Small amounts of lotion may be used on
exposed portions of the body. Do not put
lotion on the skin near the cast edges.
Groin areas tend to be damp. Wipe a
small amount of baby powder onto this
area. Excessive amounts of powder can
clump together, causing skin irritation.
Sometimes the skin under the cast will
feel itchy. Children are often tempted
to put forks, food, or other items in
the cast. Keep all objects outside of
the cast to avoid scratching the skin.
Call your physician if an object is
stuck in the cast.
Some hints to make the itching more
tolerable are:
- Blow cool air from the hair dryer into
the cast.
- Gently rub the skin around the cast
edges.
Some casts are made of fiberglass.
Because those edges tend to be rougher,
the stockinette is pulled up and over
the edges of the cast. If an area of
the skin is becoming irritated or broken down, the
physician should be notified immediately.
Positioning
Change the child's position frequently (every 2-4 hours
during the day and at least every 6 hours at night).
Children can be on their stomach, back or side. Make
sure all extremities are well supported. Always use
safety straps on younger children. Younger Child:
Strollers, bean bag chairs, wagons and highchairs can be
adapted so your child can play and eat in different
positions throughout the day. Be sure your child is
securely restrained in this equipment. Do not leave your
child unattended while in any adaptive equipment. The
playpen is a safe place for play. Your child can also be
placed on a rug or blanket on the floor, in a safe area
of the room. Place toys within your child's reach.
Older Child:
If a trapeze or bed with side rails is available,
encourage the child to use it during position changes.

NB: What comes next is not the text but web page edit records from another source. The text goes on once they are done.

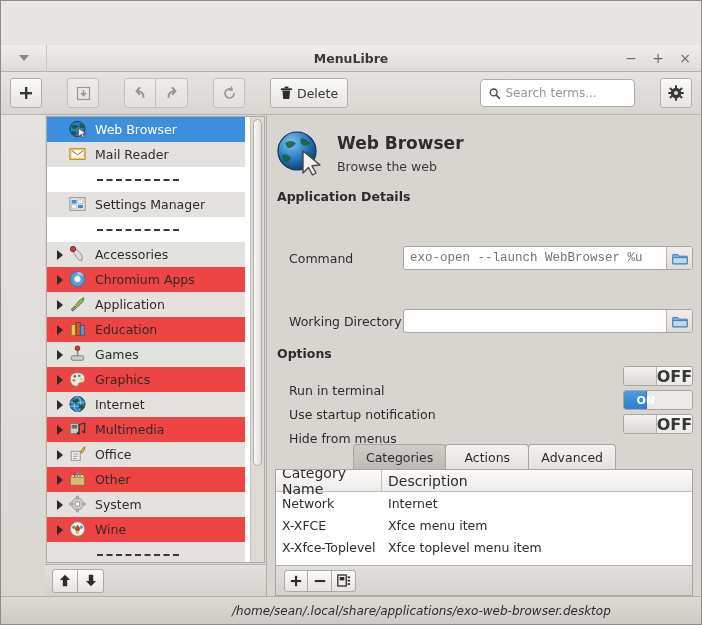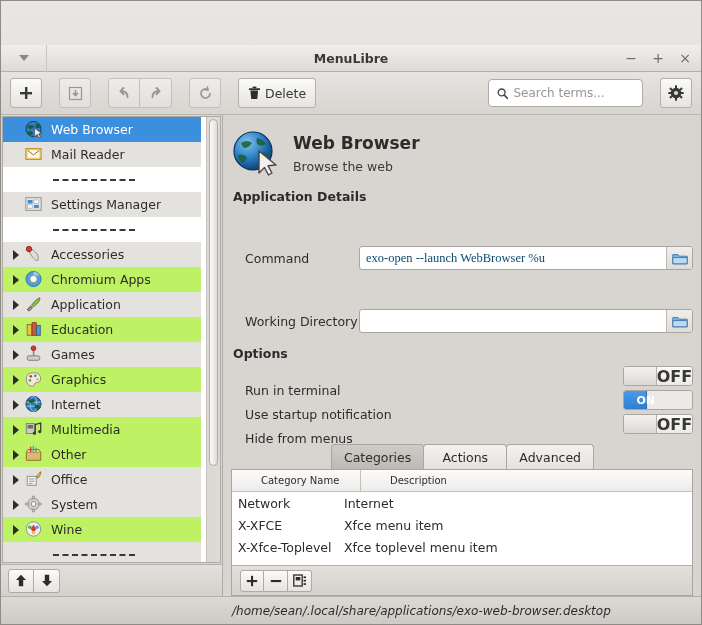--- a/index.html
+++ b/index.html
@@ -60,7 +60,7 @@
     padding: 0 9px;
     background: linear-gradient(#e6e3e0, #d8d5d1);
     border-bottom: 1px solid #b9b5b1;
-    gap: 8px;
+    gap: 16px;
     justify-content: flex-end;
   }
   .tbtn {

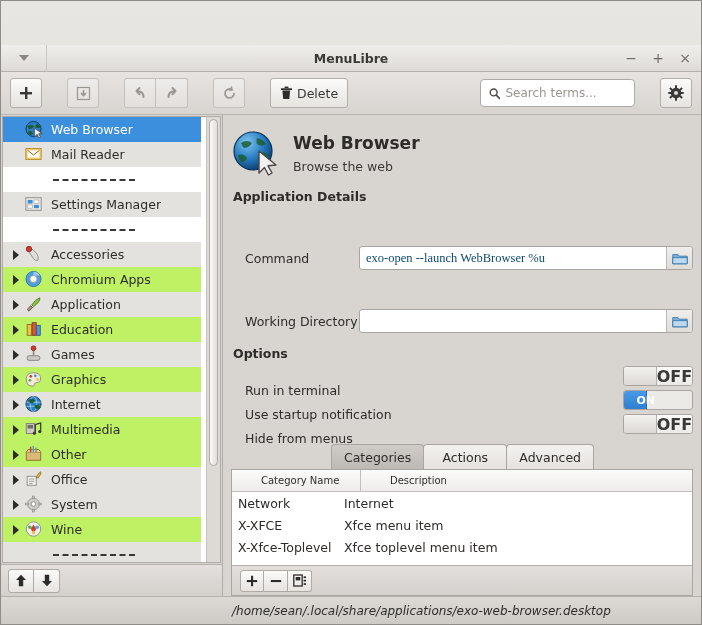--- a/index.html
+++ b/index.html
@@ -102,7 +102,7 @@
   .gear-btn { width: 32px; height: 30px; }
 
   
-  .body { flex: 1; display: flex; min-height: 0; }
+  .body { flex: 1; display: flex; min-height: 0; padding-left: 44px; }
 
   
   .sidebar {

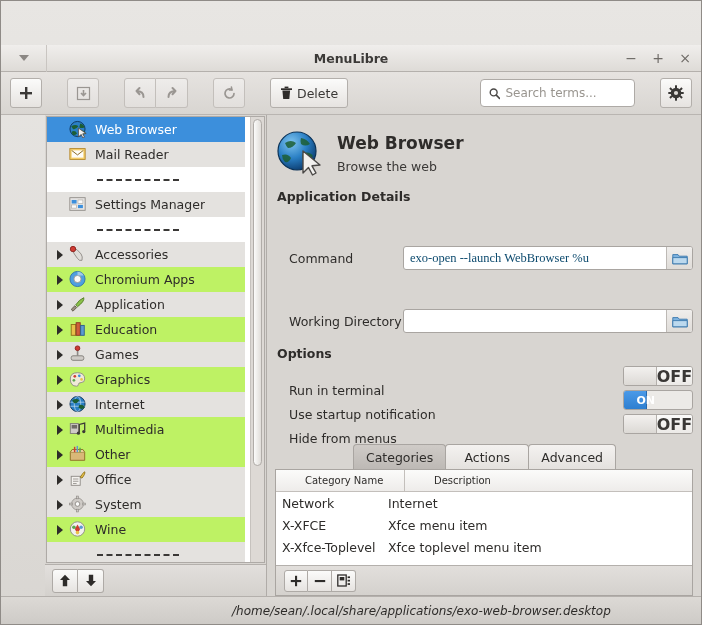--- a/index.html
+++ b/index.html
@@ -204,7 +204,7 @@
   }
   .finput input {
     flex: 1; border: 0; outline: 0; height: 100%;
-    padding: 0 6px; font-family: Liberation Serif, serif; font-size: 12.5px; color: #0c4a6e;
+    padding: 0 6px; font-family: Liberation Mono, monospace; font-size: 12.5px; color: #737373;
     background: transparent; min-width: 0;
   }
   .folder-btn {

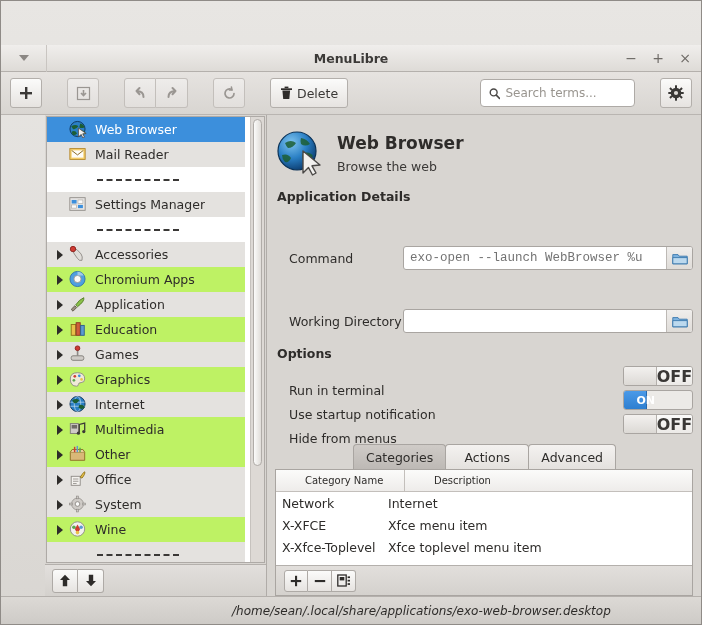--- a/index.html
+++ b/index.html
@@ -121,7 +121,7 @@
     display: flex; align-items: center;
     padding-left: 6px;
     font-size: 12.5px; color: #2e2c2a;
-    background: #bef264;
+    background: #ef4444;
     width: 198px;
   }
   .row.alt { background: #e4e2df; }

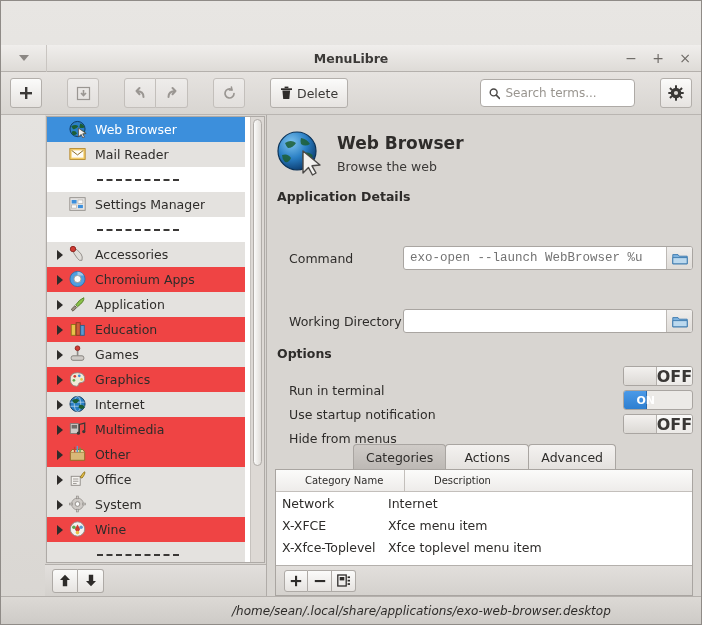--- a/index.html
+++ b/index.html
@@ -513,6 +513,17 @@
                 </svg></div>
               <div class="lbl">Multimedia</div>
             </div>
+            <div class="row alt">
+              <div class="arrow">
+                <i></i>
+              </div>
+              <div class="ico"><svg width="19" height="18" viewBox="0 0 20 20">
+                  <rect x="3" y="7" width="10" height="10" fill="#f4f2ef" stroke="#8d8985"></rect>
+                  <path d="M13 8 q4-6 5-6 q1 2-3 7 Z" fill="#e8c24a" stroke="#8d7018"></path>
+                  <path d="M5 10 H11 M5 12.5 H11 M5 15 H9" stroke="#8d8985" stroke-width="0.9"></path>
+                </svg></div>
+              <div class="lbl">Office</div>
+            </div>
             <div class="row">
               <div class="arrow">
                 <i></i>
@@ -525,17 +536,6 @@
                   <rect x="12" y="3" width="1.6" height="5" fill="#5aa84f"></rect>
                 </svg></div>
               <div class="lbl">Other</div>
-            </div>
-            <div class="row alt">
-              <div class="arrow">
-                <i></i>
-              </div>
-              <div class="ico"><svg width="19" height="18" viewBox="0 0 20 20">
-                  <rect x="3" y="7" width="10" height="10" fill="#f4f2ef" stroke="#8d8985"></rect>
-                  <path d="M13 8 q4-6 5-6 q1 2-3 7 Z" fill="#e8c24a" stroke="#8d7018"></path>
-                  <path d="M5 10 H11 M5 12.5 H11 M5 15 H9" stroke="#8d8985" stroke-width="0.9"></path>
-                </svg></div>
-              <div class="lbl">Office</div>
             </div>
             <div class="row alt">
               <div class="arrow">

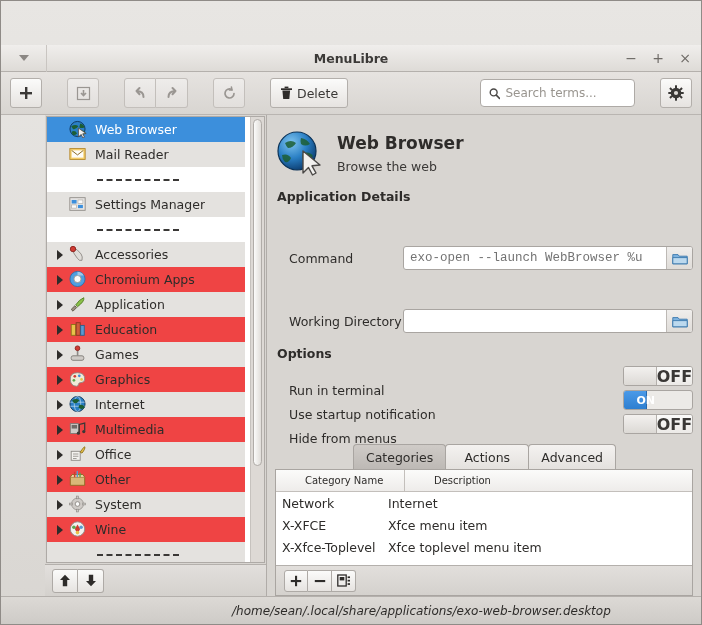--- a/index.html
+++ b/index.html
@@ -265,7 +265,7 @@
     background: linear-gradient(#fbfbfa,#eeecea); }
   .th {
     display: flex; align-items: center; padding: 0 6px;
-    font-size: 10px; color: #2e2c2a; margin-left: 23px;
+    font-size: 14px; color: #2e2c2a;
   }
   .th.c1 { width: 106px; flex: 0 0 106px; border-right: 1px solid #c3bfbb; }
   .tbody { flex: 1; overflow: hidden; }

Keep activities within the child's reach. Call The
Doctor If You See:
- Any breaks or blisters of the skin under the
cast or around the cast edges;
- High temperature of at least 100 degrees orally
or above 101degrees rectally, which cannot be
explained by a cold or ear infection or some other
illness;
- Any softening, cracks or breaks in the cast;
- Prolonged, unexplainable fussiness or
irritability;
- Toes which are bluish, reddened, swollen, very
hot or very cold;
- Any complaints of numbness or tingling;
- Unusual odors coming from the cast;
- If the child is unable to move toes, but was
able to do so before the cast was applied.